We ask: How does the work increase when we ask for more accuracy or a bigger area?
Analyze the time complexity of the following code snippet.
from scipy.integrate import dblquad
def f(y, x):
return x * y
result, error = dblquad(f, 0, 1, lambda x: 0, lambda x: 1)
This code calculates the double integral of the function f(y, x) = x * y over the square from 0 to 1 in both x and y directions.
Identify the loops, recursion, array traversals that repeat.
- Primary operation: Evaluating the function f many times at different points.
- How many times: The function is called repeatedly for each sample point in the x and y directions.
As we ask for more accuracy, dblquad uses more sample points in both directions.
| Input Size (n) | Approx. Operations |
|---|---|
| 10 | About 100 function calls |
| 100 | About 10,000 function calls |
| 1000 | About 1,000,000 function calls |
Pattern observation: Doubling the number of points in each direction squares the total work.
Time Complexity: O(n^2)
This means the work grows roughly with the square of the number of points used in each direction.
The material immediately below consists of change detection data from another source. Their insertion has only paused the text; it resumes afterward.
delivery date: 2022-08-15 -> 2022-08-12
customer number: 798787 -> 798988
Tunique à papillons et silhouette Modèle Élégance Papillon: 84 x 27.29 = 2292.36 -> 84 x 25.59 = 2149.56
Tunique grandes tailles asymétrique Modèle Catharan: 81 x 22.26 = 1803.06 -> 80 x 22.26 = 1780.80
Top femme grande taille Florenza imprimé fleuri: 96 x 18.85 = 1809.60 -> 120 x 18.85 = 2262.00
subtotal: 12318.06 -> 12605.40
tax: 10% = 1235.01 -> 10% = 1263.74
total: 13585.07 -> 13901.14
[X] Wrong: "The time grows linearly with the number of points because we just add more samples."
[OK] Correct: Because dblquad samples points in two directions, increasing points in both directions multiplies the total number of function calls.
Understanding how nested sampling affects time helps you explain performance in numerical methods clearly and confidently.
"What if we changed dblquad to integrate only in one direction? How would the time complexity change?"